February 4th, 2011 Posted by david brothers


Billy Graham
Selected Works: Essential Luke Cage/Power Man Vol. 1, Marvel Masterworks: Black Panther

Billy Graham is an art monster. He helped define Luke Cage for the first sixteen issues of Hero for Hire and he worked on what is still the best Black Panther story of all time: Don McGregor’s Panther’s Rage. Prior to that, he worked at Warren and banged out some perfectly solid horror comics work.

This guy draws great comics, with a Gene Colan’s figurework meets Jack Kirby’s explosive action sort of thing going on. He has these wonderfully proportioned and fairly realistic figures doing insane Kirby judo throws and flips. Characters have genuine facial expressions, often exaggerated for effect but still reasonable, and idealized bodies. Graham can even draw people of different races without descending into caricature, a gift that some modern artists can’t even match.

More than that, though, is that Graham’s art is raw. There’s this looseness or roughness that make his pages really interesting. They aren’t unfinished or lacking in detail, but the detail they do have is rendered in a way I don’t see too often. His work is chunky and scratchy, and I always feel like if you could wipe away the color, you’d see pencils that were worthy of being shot straight from the board.

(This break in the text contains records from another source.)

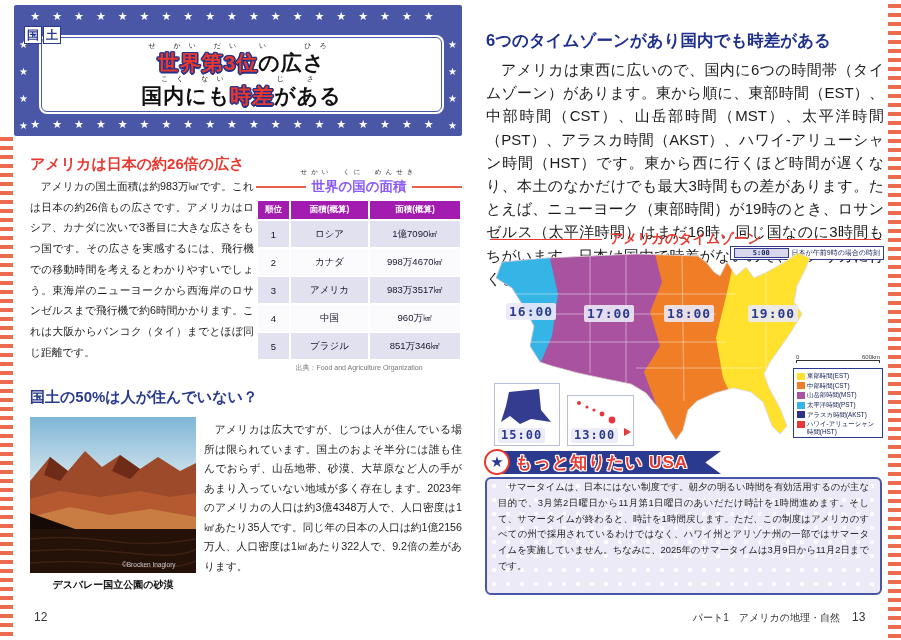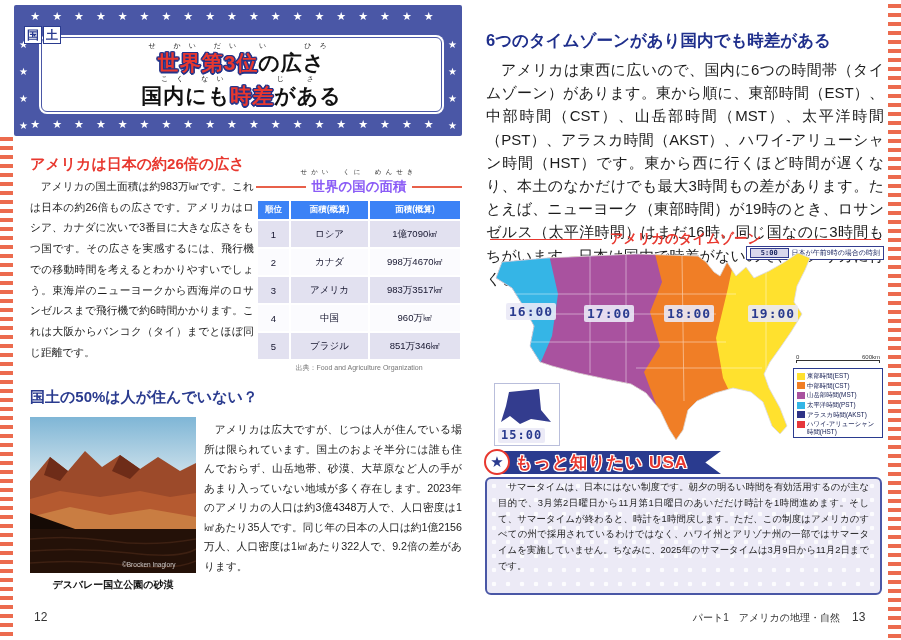"順位" table.area th { background: #3b82f6 -> #a21caf }
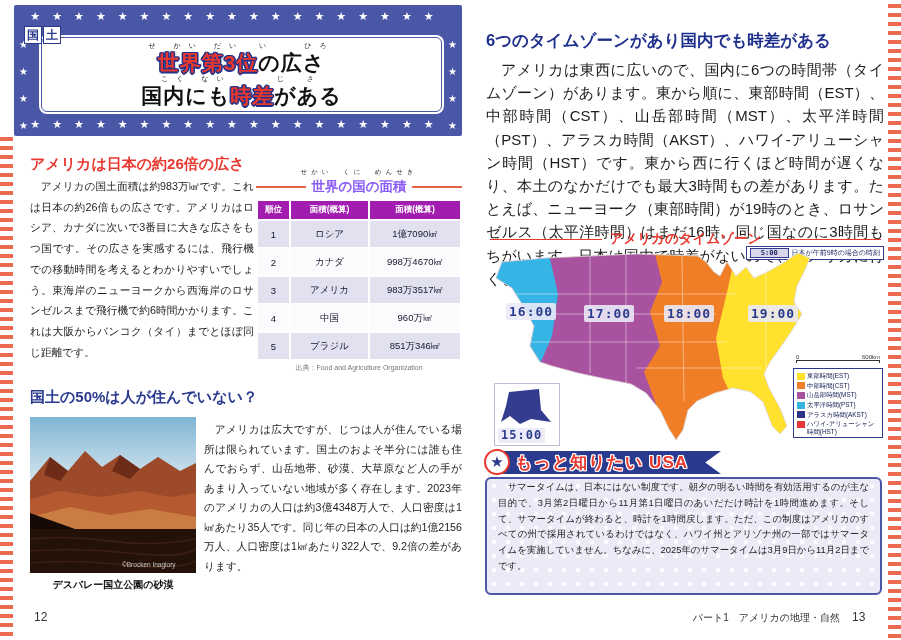"5:00" .map-note .tsample { padding: 0 10px -> 0 18px }
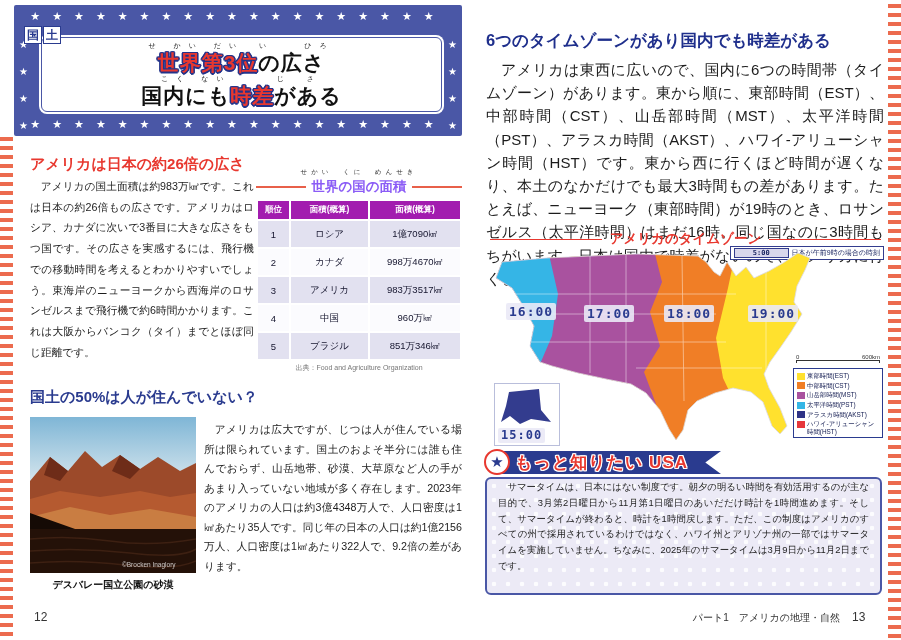"13:00" div.inset { html: none -> <div> <svg> <g> <circle></circle> <circle></circle> <circle></circle> <circle></circle> <circle></circle> <polygon></polygon> </g> </svg> <div>13:00</div> </div> }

Graham’s Kirby-influenced realism was vital for both Cage and Panther at the time, I’d say. The two books depicted a Marvel universe that varied from being even more street level than Amazing Spider-Man to being about half as cosmic as Fantastic Four. Graham’s art split the difference. Cage and Panther were both grounded, but not so grounded that they couldn’t expand into more comic book-y situations. If you look at something like Daredevil, which has been banging the Early ’80s Frank Miller Drum for entirely too long now, you see a series that has been defined and limited to one style. Graham was just street level and cosmic enough to make everything work.